Tommy Fowler

Personal information
- Full name: Thomas Fowler
- Date of birth: 16 December 1924
- Place of birth: Prescot, England
- Date of death: 3 May 2009 (aged 84)
- Place of death: Northampton, England
- Position(s): Outside left

Youth career
- Everton

Senior career*
- Years: Team / Apps / (Gls)
- 1945–1961: Northampton Town / 521 / (84)
- 1961–1962: Aldershot / 14 / (0)
- Total:  / 535 / (84)

= Tommy Fowler =

English footballer

Thomas Fowler (16 December 1924 – 3 May 2009) was an English footballer who played 17 seasons for Northampton Town as a left-winger, and is the club's all-time appearance record holder, having played 521 league games for the club, and 585 first-team games in all competitions.

A native of Prescot, Lancashire, Fowler began his football career as an amateur on the books of Everton, and had played a few wartime games for Everton before he was called up to serve in the Army during World War II. He was wounded in France, and it was while recovering at a hospital in Bedford that he met Northampton coach Jack Jennings, who invited him to join the Cobblers.
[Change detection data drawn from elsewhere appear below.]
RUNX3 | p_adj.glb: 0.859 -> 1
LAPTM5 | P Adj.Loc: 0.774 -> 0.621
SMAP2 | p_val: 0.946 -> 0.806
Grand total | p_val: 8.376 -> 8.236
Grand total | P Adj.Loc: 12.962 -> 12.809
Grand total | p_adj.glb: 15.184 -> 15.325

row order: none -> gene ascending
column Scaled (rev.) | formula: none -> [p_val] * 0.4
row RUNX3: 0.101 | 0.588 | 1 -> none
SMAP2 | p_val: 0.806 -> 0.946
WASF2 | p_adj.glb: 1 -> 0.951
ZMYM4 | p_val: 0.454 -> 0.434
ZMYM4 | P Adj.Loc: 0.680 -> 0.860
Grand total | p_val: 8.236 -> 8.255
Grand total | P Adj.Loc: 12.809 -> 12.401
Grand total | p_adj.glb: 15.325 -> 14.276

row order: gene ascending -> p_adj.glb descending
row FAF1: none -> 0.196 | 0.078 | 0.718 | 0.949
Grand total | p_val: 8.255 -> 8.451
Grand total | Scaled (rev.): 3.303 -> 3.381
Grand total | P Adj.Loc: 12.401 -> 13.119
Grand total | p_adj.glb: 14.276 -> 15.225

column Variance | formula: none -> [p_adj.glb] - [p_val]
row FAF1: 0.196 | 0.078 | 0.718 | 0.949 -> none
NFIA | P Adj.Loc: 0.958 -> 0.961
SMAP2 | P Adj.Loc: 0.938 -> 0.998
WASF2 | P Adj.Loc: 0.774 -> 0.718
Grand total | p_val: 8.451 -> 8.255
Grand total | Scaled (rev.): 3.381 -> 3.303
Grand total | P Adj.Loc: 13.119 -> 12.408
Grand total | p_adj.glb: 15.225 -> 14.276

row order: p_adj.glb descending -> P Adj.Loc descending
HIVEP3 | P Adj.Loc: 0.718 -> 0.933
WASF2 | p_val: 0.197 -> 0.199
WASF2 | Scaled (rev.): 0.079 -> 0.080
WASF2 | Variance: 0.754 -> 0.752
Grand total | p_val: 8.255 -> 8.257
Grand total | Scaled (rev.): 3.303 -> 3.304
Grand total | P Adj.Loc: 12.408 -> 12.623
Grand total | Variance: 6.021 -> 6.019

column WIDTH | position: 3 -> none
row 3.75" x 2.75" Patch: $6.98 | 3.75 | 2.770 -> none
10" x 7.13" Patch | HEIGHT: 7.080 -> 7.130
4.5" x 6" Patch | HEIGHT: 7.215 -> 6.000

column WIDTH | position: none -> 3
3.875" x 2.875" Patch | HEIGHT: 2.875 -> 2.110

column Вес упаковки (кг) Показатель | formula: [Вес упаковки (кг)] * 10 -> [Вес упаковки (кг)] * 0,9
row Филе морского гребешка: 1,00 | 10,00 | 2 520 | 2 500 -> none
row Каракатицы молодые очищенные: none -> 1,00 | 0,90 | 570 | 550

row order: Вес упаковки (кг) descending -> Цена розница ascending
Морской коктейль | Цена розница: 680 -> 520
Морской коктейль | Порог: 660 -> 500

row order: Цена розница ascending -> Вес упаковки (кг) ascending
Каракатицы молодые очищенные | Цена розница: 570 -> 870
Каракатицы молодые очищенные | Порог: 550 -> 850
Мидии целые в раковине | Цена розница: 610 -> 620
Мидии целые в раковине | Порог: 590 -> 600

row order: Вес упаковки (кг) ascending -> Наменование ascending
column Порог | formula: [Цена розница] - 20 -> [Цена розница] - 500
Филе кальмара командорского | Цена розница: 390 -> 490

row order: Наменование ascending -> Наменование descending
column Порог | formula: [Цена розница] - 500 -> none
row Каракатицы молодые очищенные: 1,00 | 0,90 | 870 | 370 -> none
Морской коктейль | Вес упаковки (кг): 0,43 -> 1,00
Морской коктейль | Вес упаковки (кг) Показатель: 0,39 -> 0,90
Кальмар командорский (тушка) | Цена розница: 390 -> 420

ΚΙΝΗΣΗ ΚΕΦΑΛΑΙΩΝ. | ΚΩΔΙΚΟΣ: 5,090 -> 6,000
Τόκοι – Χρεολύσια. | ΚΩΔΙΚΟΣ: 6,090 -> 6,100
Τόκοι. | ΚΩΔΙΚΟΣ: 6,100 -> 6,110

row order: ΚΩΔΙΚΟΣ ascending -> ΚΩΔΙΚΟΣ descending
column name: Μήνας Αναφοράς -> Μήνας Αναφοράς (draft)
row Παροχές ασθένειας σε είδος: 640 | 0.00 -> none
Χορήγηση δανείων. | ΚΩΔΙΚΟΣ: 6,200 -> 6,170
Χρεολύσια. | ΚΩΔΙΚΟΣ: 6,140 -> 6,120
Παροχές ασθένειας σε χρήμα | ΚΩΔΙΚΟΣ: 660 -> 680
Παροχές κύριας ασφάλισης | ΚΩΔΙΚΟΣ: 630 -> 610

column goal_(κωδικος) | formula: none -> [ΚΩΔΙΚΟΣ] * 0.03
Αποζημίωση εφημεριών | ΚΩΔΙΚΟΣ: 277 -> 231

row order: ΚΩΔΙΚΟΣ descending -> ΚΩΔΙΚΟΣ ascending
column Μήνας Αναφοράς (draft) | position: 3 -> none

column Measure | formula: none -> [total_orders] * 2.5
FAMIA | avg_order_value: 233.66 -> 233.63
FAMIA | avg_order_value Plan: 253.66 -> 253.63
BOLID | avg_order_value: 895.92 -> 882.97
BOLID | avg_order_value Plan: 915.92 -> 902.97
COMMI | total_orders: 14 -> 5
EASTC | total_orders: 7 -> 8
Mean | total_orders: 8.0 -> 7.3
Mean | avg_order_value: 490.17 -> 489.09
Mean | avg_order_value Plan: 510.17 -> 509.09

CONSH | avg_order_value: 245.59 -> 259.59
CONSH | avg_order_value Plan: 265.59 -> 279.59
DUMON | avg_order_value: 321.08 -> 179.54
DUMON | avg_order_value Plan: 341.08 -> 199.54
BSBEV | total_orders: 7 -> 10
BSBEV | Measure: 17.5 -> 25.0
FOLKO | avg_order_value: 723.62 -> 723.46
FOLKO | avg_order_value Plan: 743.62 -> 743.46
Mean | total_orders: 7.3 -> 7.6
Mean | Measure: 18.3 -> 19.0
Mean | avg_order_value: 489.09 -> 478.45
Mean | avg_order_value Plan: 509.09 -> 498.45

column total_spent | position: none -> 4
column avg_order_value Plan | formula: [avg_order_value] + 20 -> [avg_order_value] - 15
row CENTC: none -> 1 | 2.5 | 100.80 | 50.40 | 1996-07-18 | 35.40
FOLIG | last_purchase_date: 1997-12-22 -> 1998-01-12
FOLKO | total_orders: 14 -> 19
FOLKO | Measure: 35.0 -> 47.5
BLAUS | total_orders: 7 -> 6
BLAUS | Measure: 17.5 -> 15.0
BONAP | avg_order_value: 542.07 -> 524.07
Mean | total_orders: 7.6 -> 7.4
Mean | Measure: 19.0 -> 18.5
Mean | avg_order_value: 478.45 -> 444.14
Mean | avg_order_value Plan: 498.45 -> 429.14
Fowler signed for Northampton in March 1945, and held on to the number 11 shirt for the next 15 years, playing more than 500 games for the club. In 1960, he began losing his place in the team to youngster Barry Lines, and in December 1961 he was allowed to move to Aldershot. Fowler spent two partial seasons at Aldershot, before retiring from the game in late 1962. He settled in Northampton after his retirement from football, and died in May 2009, aged 84.